RECORDS SHOWN START

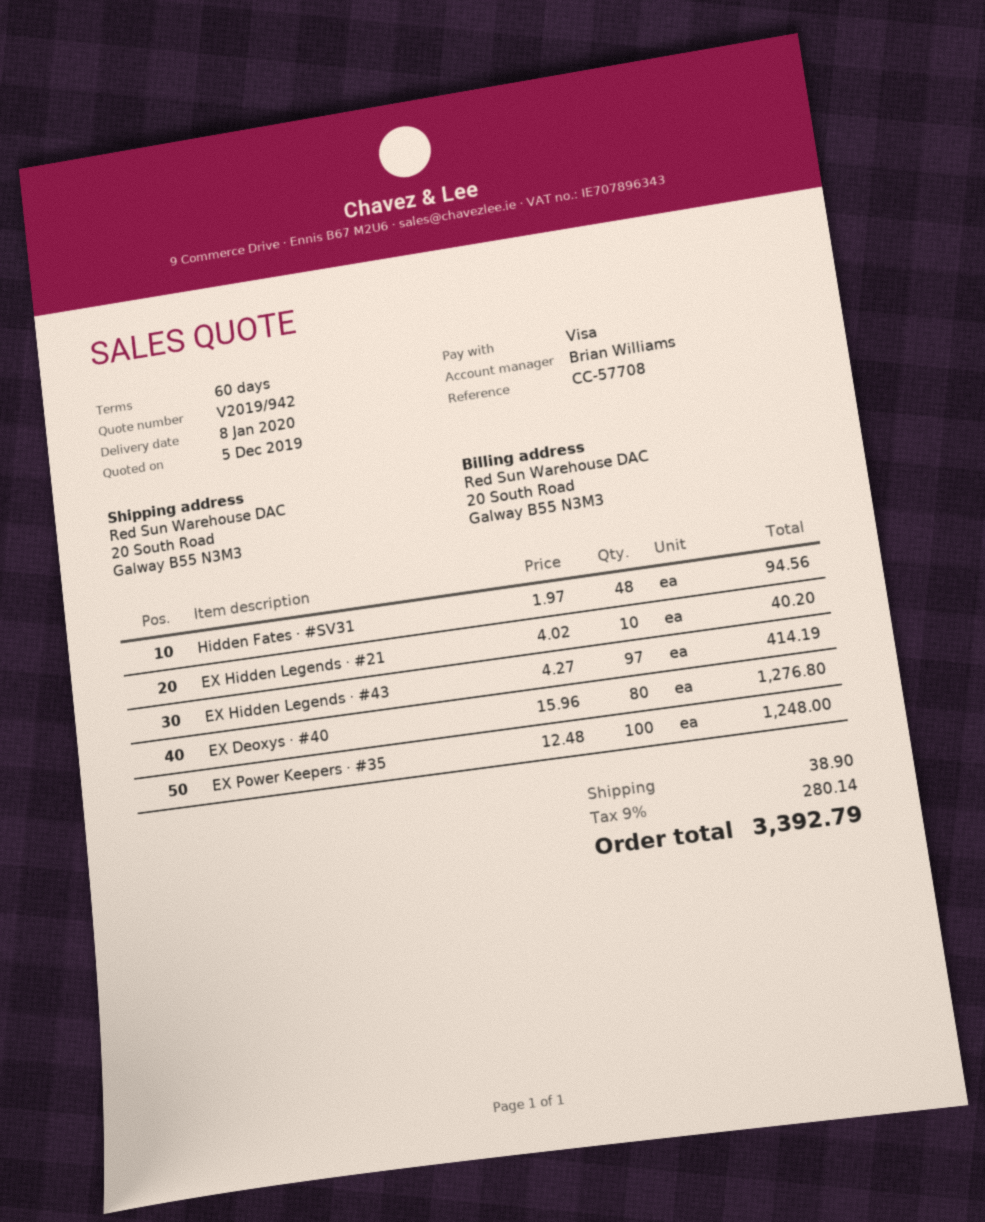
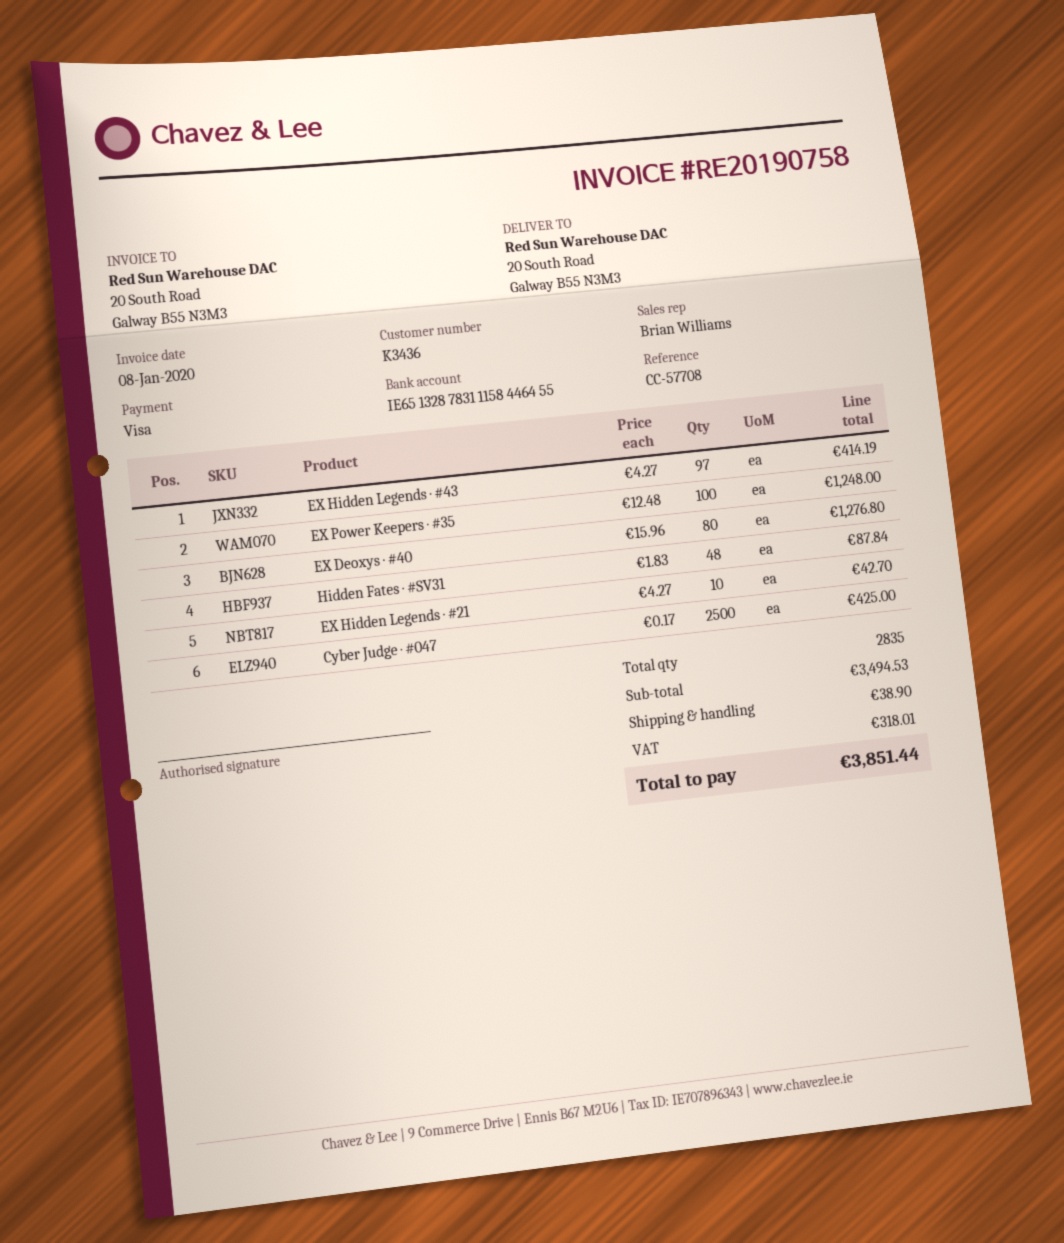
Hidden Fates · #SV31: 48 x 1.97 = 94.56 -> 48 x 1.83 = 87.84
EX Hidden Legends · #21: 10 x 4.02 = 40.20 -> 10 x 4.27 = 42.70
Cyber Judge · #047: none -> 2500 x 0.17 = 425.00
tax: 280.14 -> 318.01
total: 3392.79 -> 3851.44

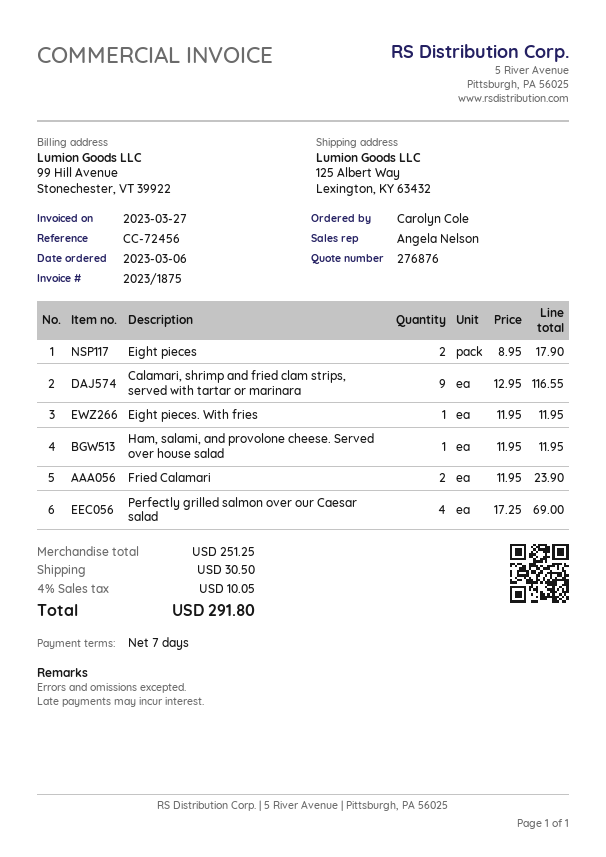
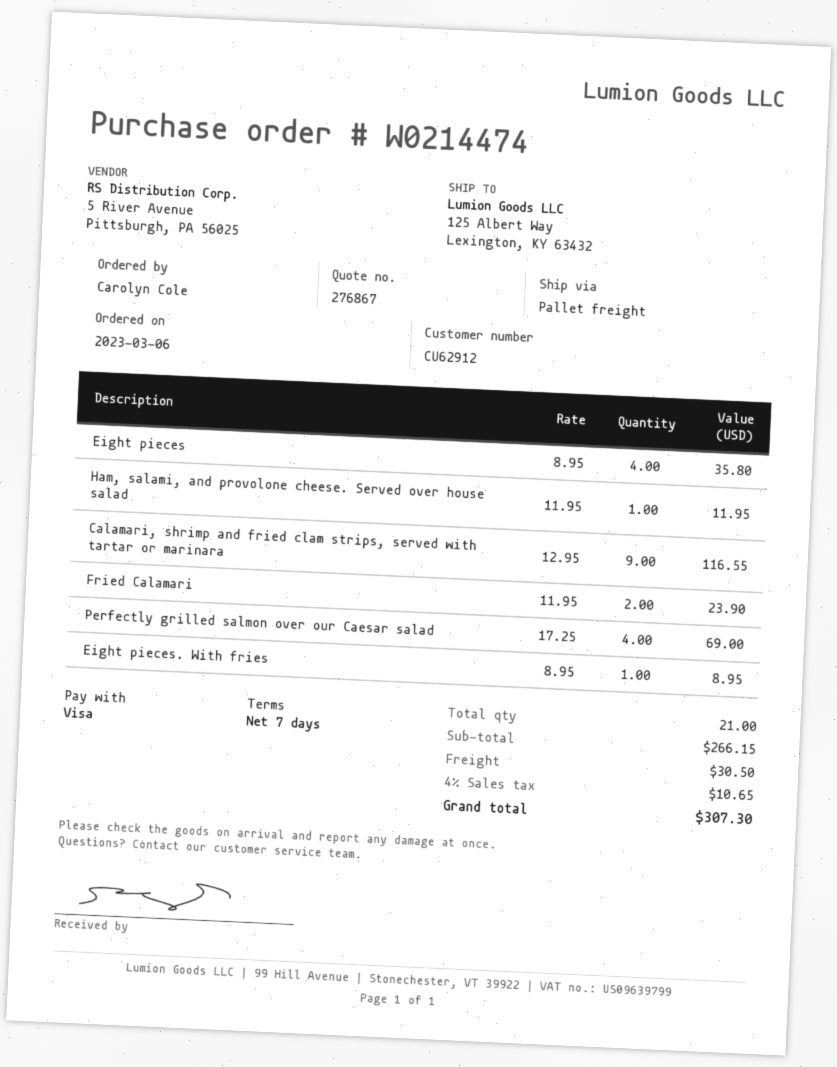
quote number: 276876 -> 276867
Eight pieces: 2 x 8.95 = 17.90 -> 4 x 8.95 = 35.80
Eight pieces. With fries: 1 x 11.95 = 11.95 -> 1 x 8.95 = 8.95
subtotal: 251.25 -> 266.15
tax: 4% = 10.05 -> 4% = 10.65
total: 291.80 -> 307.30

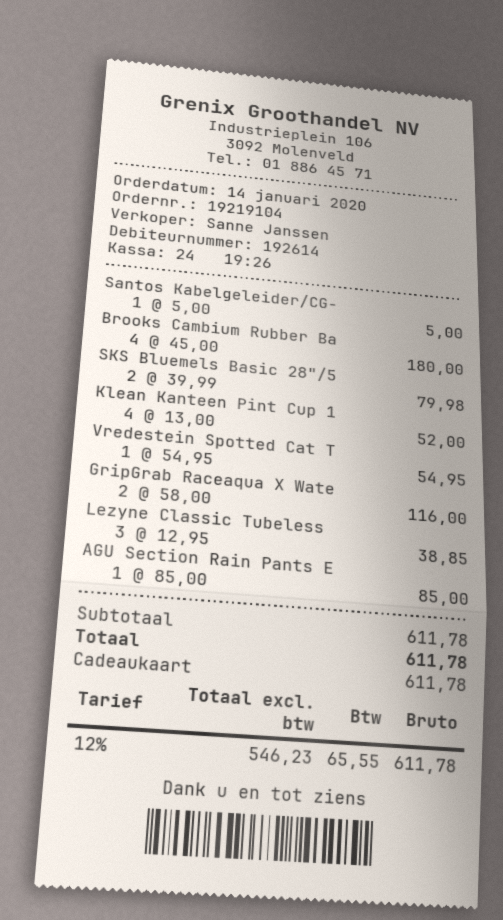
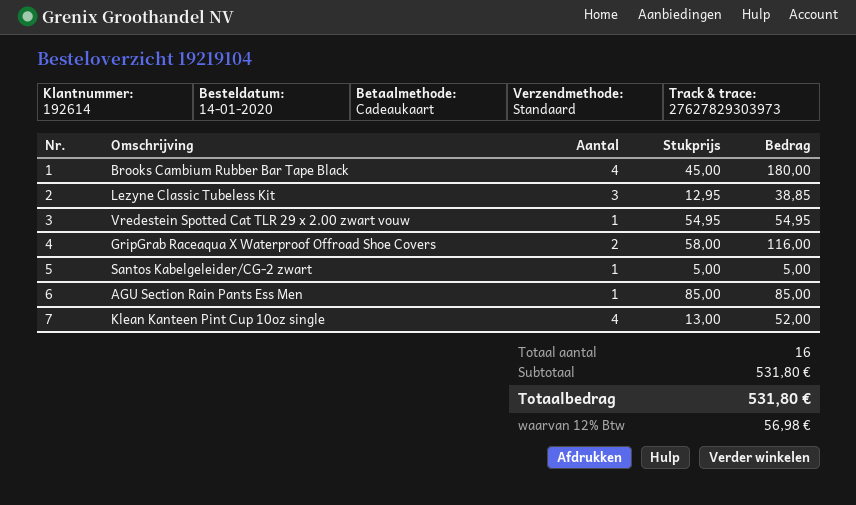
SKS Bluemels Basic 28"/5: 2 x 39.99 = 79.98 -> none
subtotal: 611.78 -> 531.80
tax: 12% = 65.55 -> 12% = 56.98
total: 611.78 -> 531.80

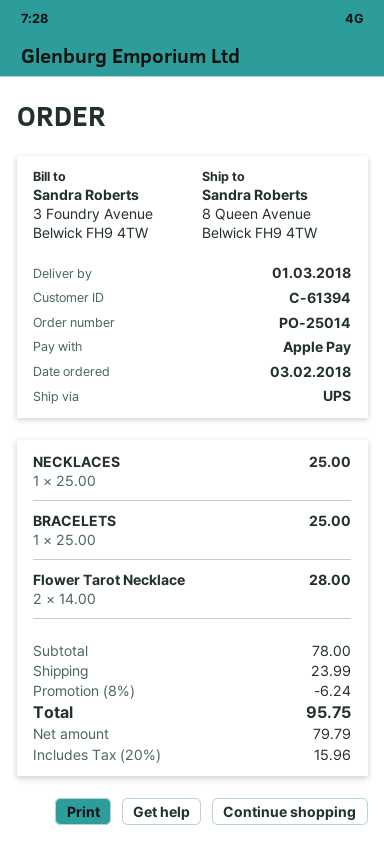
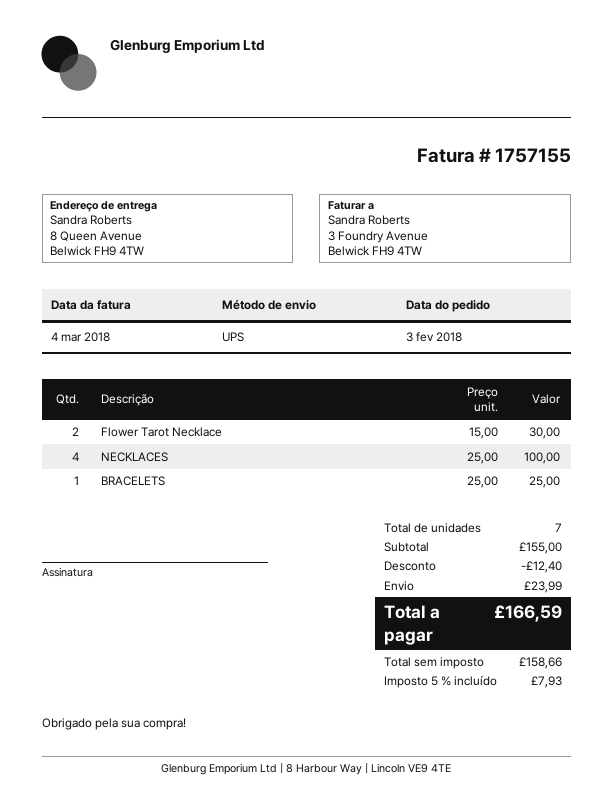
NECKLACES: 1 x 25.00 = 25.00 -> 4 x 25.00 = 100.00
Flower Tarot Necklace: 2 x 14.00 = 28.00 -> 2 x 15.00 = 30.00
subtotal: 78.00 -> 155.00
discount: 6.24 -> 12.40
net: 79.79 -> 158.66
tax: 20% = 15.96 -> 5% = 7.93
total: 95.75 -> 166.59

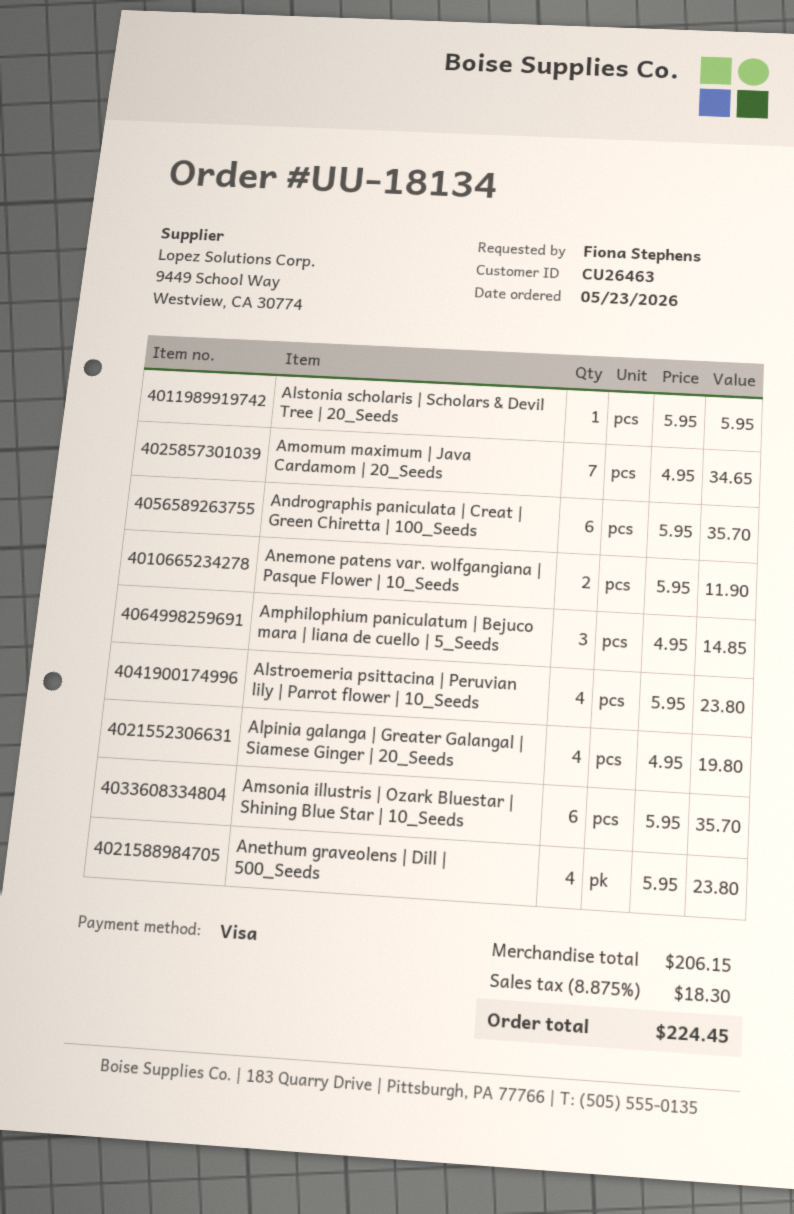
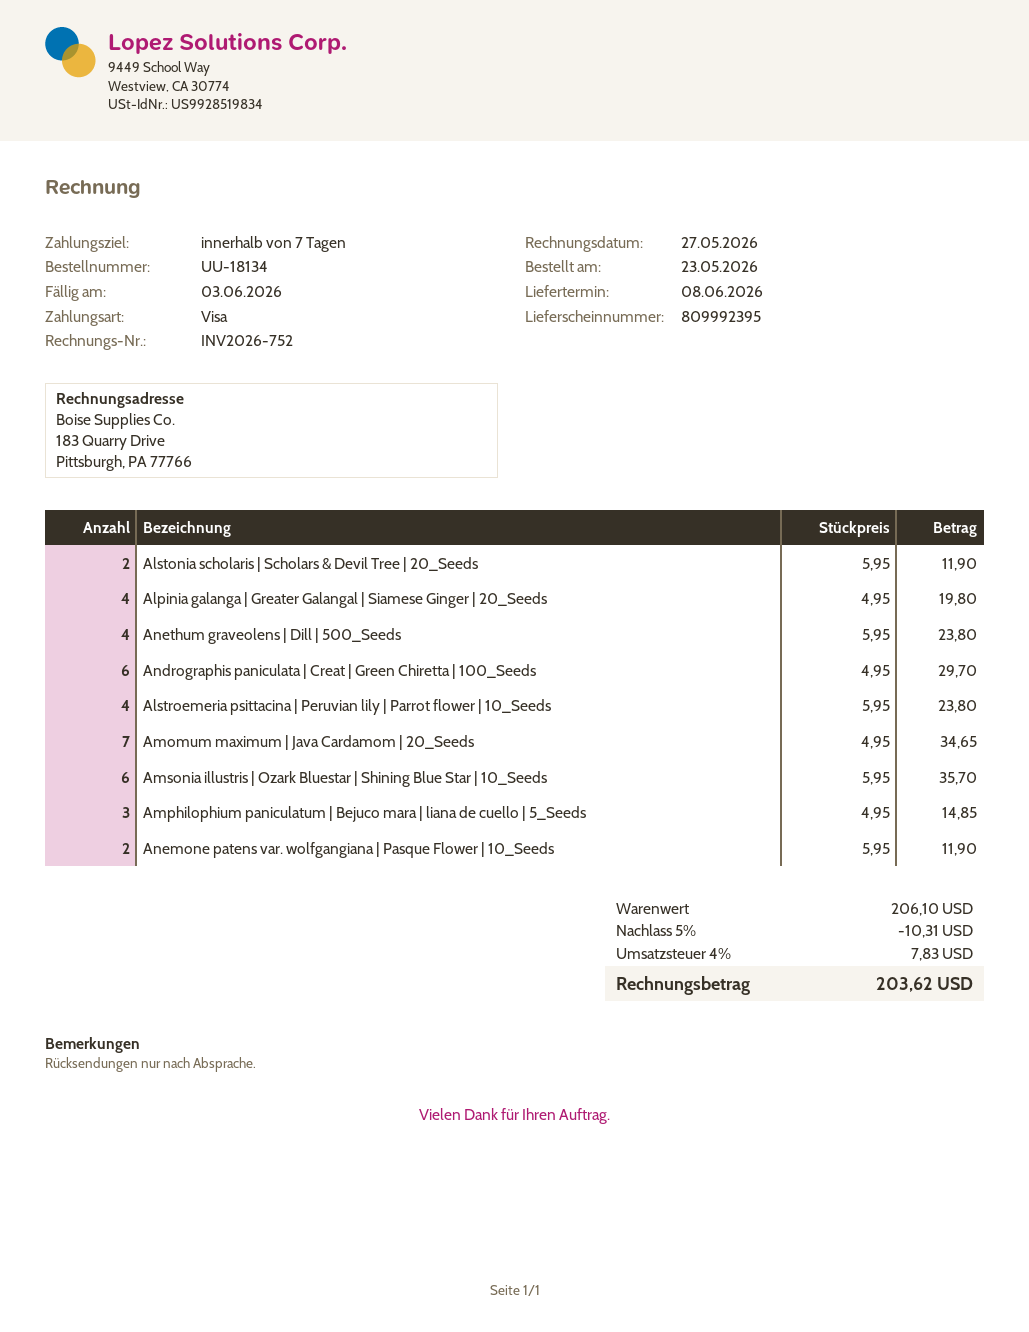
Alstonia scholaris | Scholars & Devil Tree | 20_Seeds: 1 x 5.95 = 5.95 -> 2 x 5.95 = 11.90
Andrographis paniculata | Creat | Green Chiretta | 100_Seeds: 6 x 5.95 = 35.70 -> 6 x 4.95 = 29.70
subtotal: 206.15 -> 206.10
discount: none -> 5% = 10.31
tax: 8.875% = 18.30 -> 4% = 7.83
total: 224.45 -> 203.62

RECORDS SHOWN END

## DIRECTIONS FOR THIS TASK
Copy out every line of the listing that includes the string "none".

## SOLUTION TO THIS TASK
Cyber Judge · #047: none -> 2500 x 0.17 = 425.00
SKS Bluemels Basic 28"/5: 2 x 39.99 = 79.98 -> none
discount: none -> 5% = 10.31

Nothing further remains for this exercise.